Democratic governments are supposed to govern on behalf of their electorates or better, populations. They have found ways to get elected without doing anything for their supposed democratic bases. How could they not, over time when their funding comes from non-democratic lobbying. We get to choose which colour of shyster. Politicians find ways of bending things to keep the show on the road for a raft of contradictory promises.

End games

When people do see clearly that they are being taken for fools, and especially when they organise to demonstrate to others that this is so, then the game tightens. When big corporates are caught red-handed doing sociopathic things to their staff and customers and the environment, they almost always deny, contradict and smear. And since the law does not serve common people well, the only valid response to that is to organise further and to demonstrate more clearly what is going on. That gives a tightening twist to a spiral.

We know about these patterns from guerrilla wars, where global powers have occasionally been humbled. The crass actions of the armies of empire give people little choice but to build resistance. If they are going to be enslaved and massacred then they may as well fight for their lives. The various events of the Arab Spring maybe show the dynamics more clearly: once establishment and empire is actually threatened then the forces of repression are unleashed tenfold, and with much less circumspection. Allies will understand that governments need to defend themselves against their own people.
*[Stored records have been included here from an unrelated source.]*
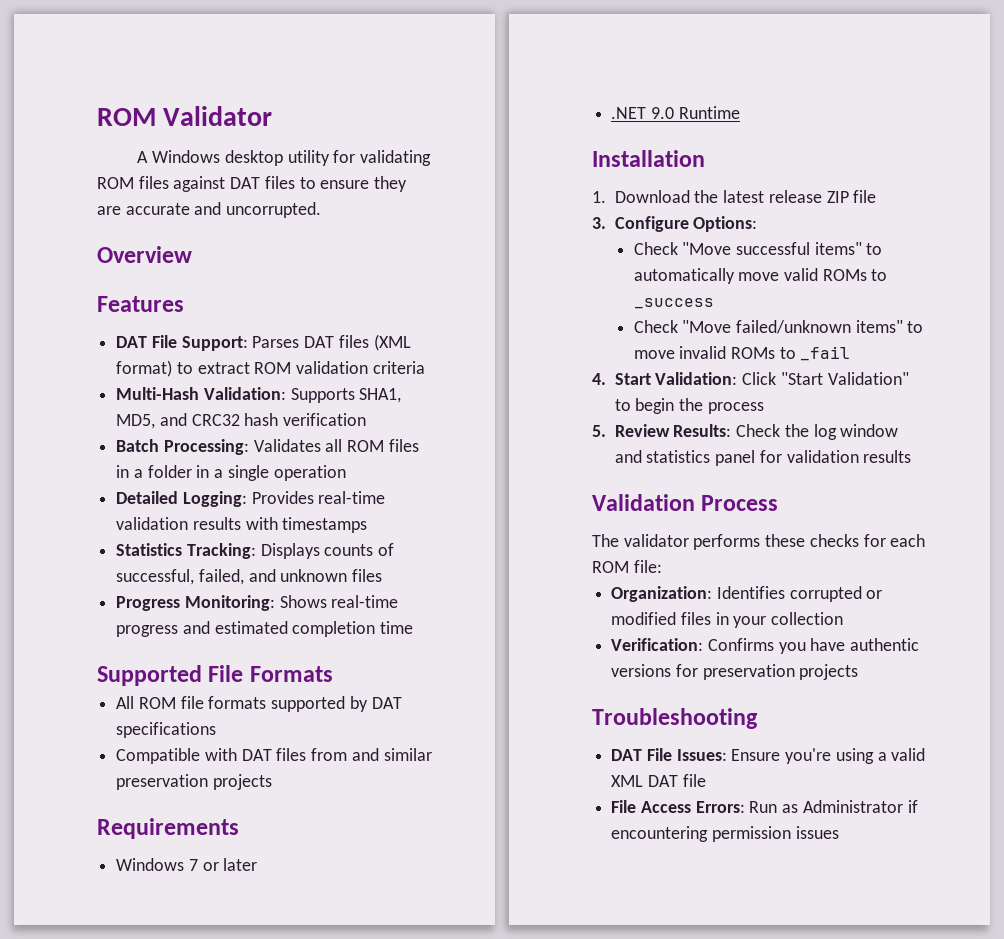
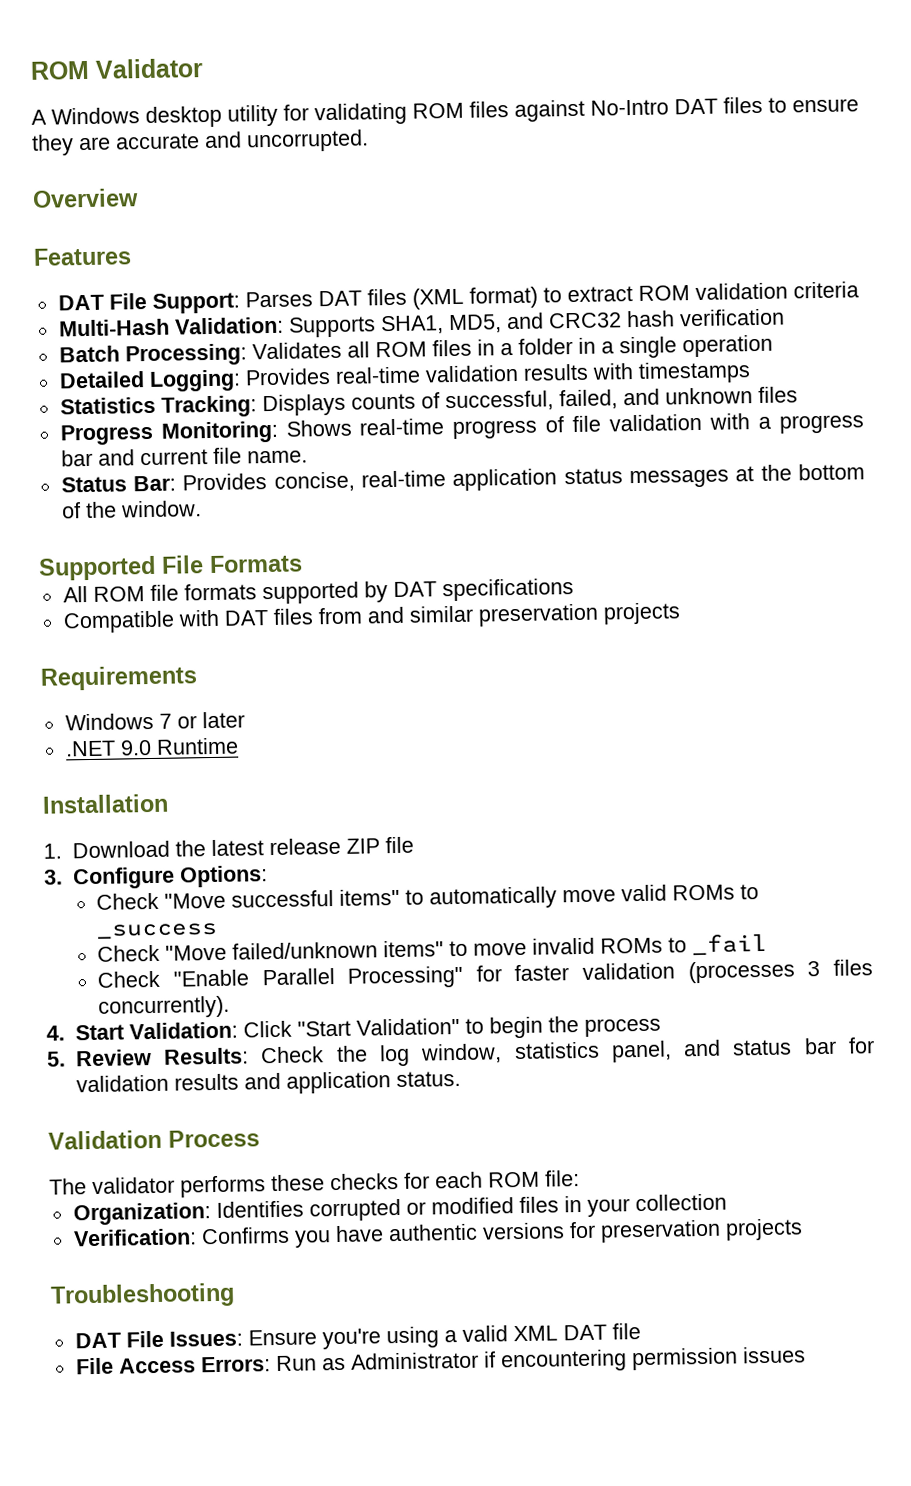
- A Windows desktop utility for validating ROM files against DAT files to ensure they are accurate and uncorrupted.
+ A Windows desktop utility for validating ROM files against No-Intro DAT files to ensure they are accurate and uncorrupted.
- Progress Monitoring: Shows real-time progress and estimated completion time
+ Progress Monitoring: Shows real-time progress of file validation with a progress bar and current file name.
+ Status Bar: Provides concise, real-time application status messages at the bottom of the window.
+ Check "Enable Parallel Processing" for faster validation (processes 3 files concurrently).
- 5. Review Results: Check the log window and statistics panel for validation results
+ 5. Review Results: Check the log window, statistics panel, and status bar for validation results and application status.

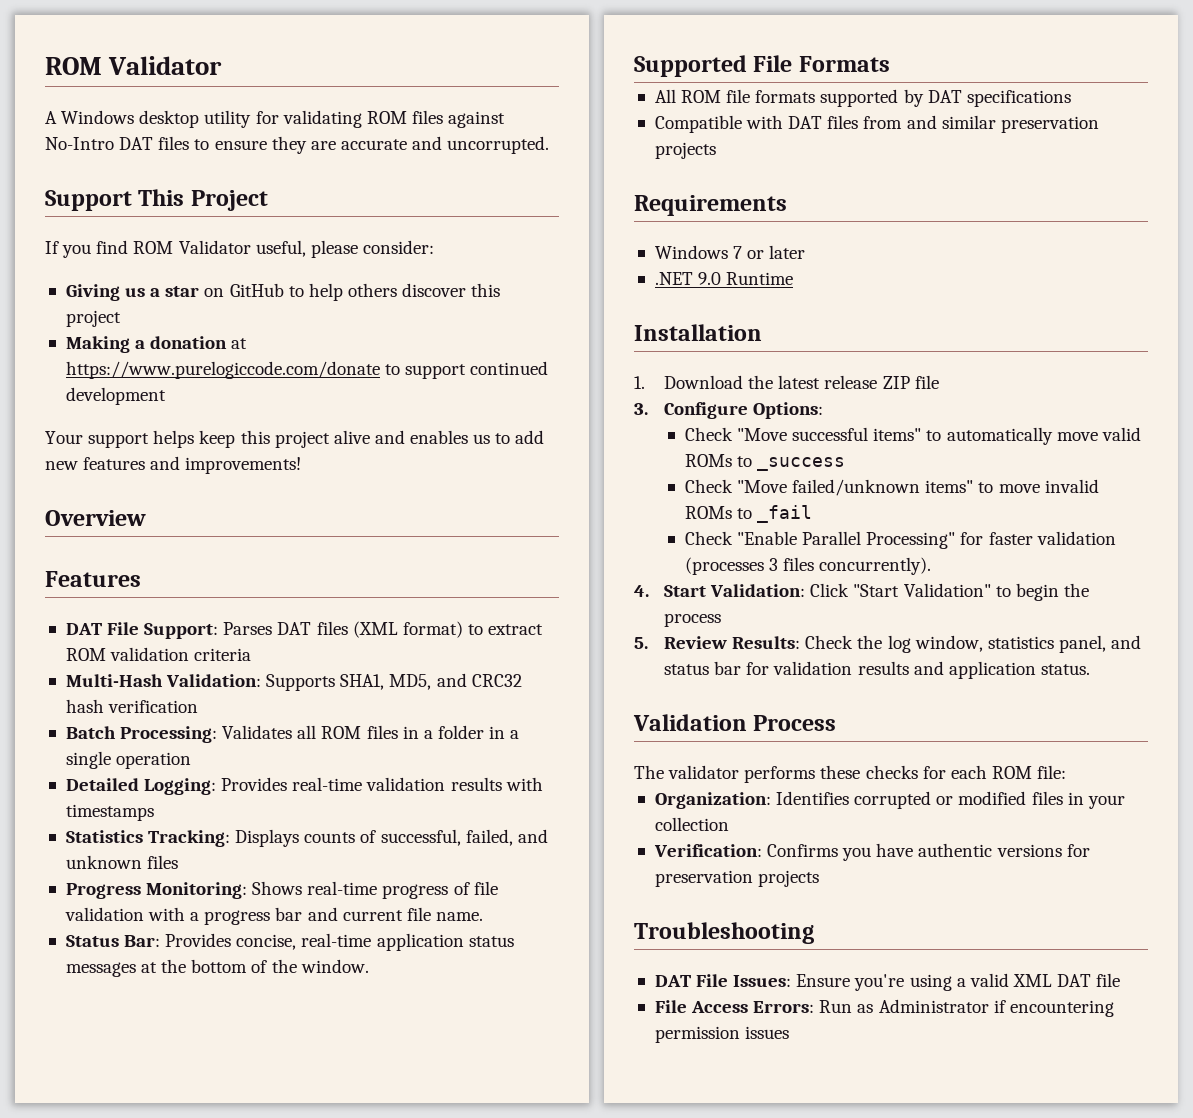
+ Support This Project
+ If you find ROM Validator useful, please consider:
+ Giving us a star on GitHub to help others discover this project
+ Making a donation at https://www.purelogiccode.com/donate to support continued development
+ Your support helps keep this project alive and enables us to add new features and improvements!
We might as well have the divine right of kings as the de facto dominance of Facebook. If there is no way to bell the cat, then the mice can only remain prey. We have a public-spirited Real Facebook Oversight Board composed of people who understand the plays that FB make: they have no official standing with FB or with any regulator or indeed with the press. They perform a dramatic service, one that is needed over and over again precisely because we have no recourse.

In the end game there is a strange parity. There is a set of corporate gangsters who are beholden to no-one, and there is a public who can reject them lock stock and barrel. All protection rackets contain the seeds of their own destruction. This is a world explored in The Wire in the rise and fall of drug dealing gangs. When criminality is clear, then it will always be in someone’s interest to break ranks and betray. It takes something beyond naked force to maintain any sort of loyalty.

The pullers of strings will remain in the shadows. It is in no-one’s interest but their own that they do.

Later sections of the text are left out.